3. Are there any indicators mentioned or implied in the article that can be used to measure progress towards the identified targets?

The article mentions that for each $1 of federal investment, the recipients committed to spending $7 in private sector funding to “reduce or avoid” 40 million metric tons of CO2 each year. This commitment can be used as an indicator to measure progress towards SDG 13.2 (Integrate climate change measures into national policies, strategies, and planning).

Table: SDGs, Targets, and Indicators

SDGs Targets Indicators
SDG 7: Affordable and Clean Energy 7.2: Increase substantially the share of renewable energy in the global energy mix. N/A
SDG 11: Sustainable Cities and Communities 11.3: Enhance inclusive and sustainable urbanization and capacity for participatory, integrated, and sustainable human settlement planning and management in all countries.
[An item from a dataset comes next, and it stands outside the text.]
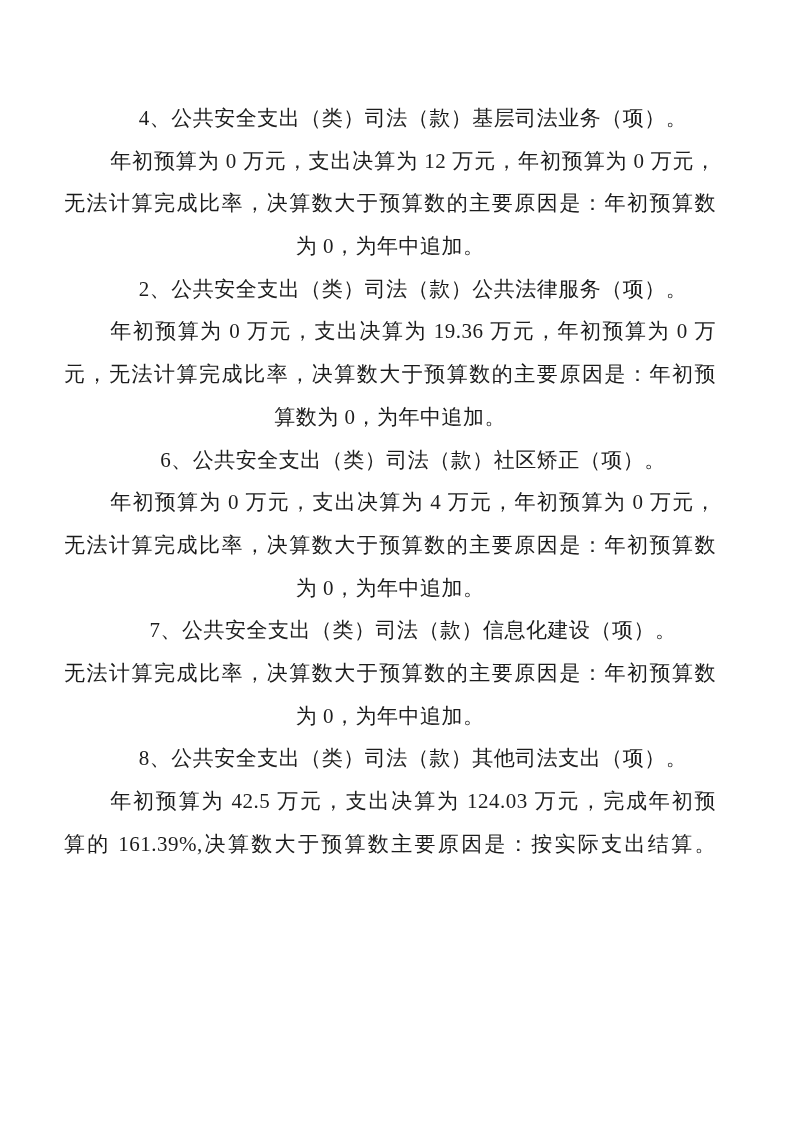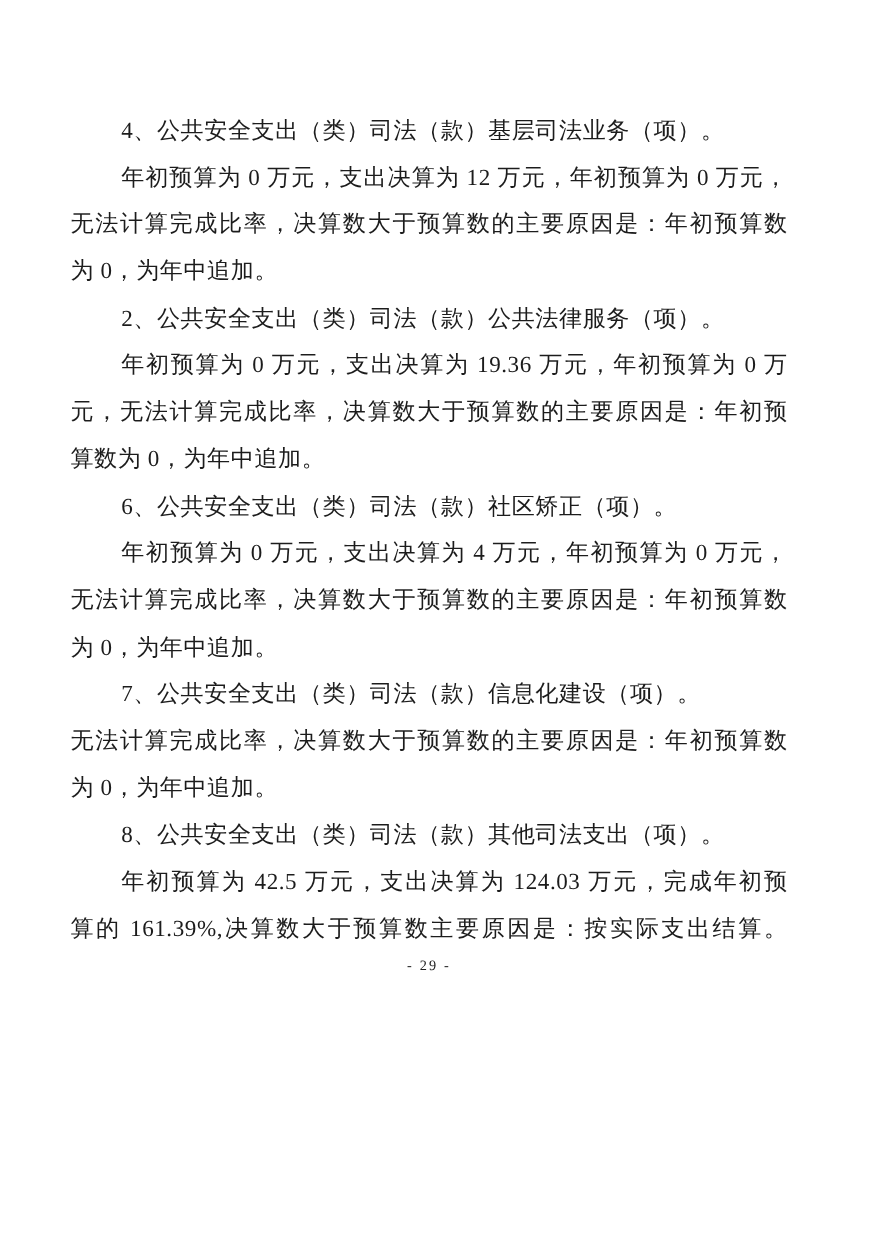"4、公共安全支出（类）司法（款）基层司法业务（项）。" .line { text-align: left -> center }
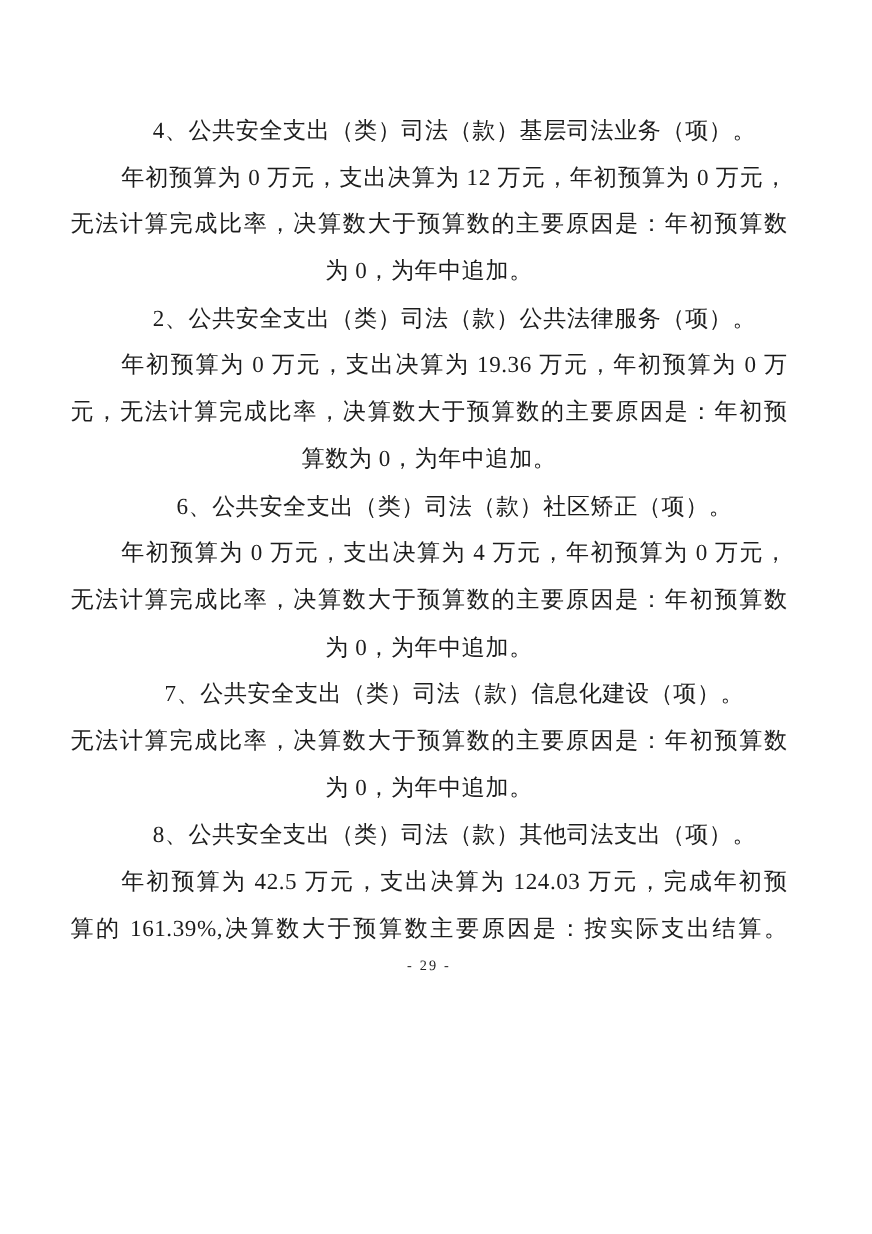"- 29 -" div.page-footer { html: <div> <span>- 29 -</span> </div> -> none }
N/A
SDG 13: Climate Action 13.2: Integrate climate change measures into national policies, strategies, and planning. Commitment to spending $7 in private sector funding to “reduce or avoid” 40 million metric tons of CO2 each year.
SDG 17: Partnerships for the Goals 17.17: Encourage and promote effective public, public-private, and civil society partnerships, building on the experience and resourcing strategies of partnerships. N/A

Behold! This splendid article springs forth from the wellspring of knowledge, shaped by a wondrous proprietary AI technology that delved into a vast ocean of data, illuminating the path towards the Sustainable Development Goals. Remember that all rights are reserved by SDG Investors LLC, empowering us to champion progress together.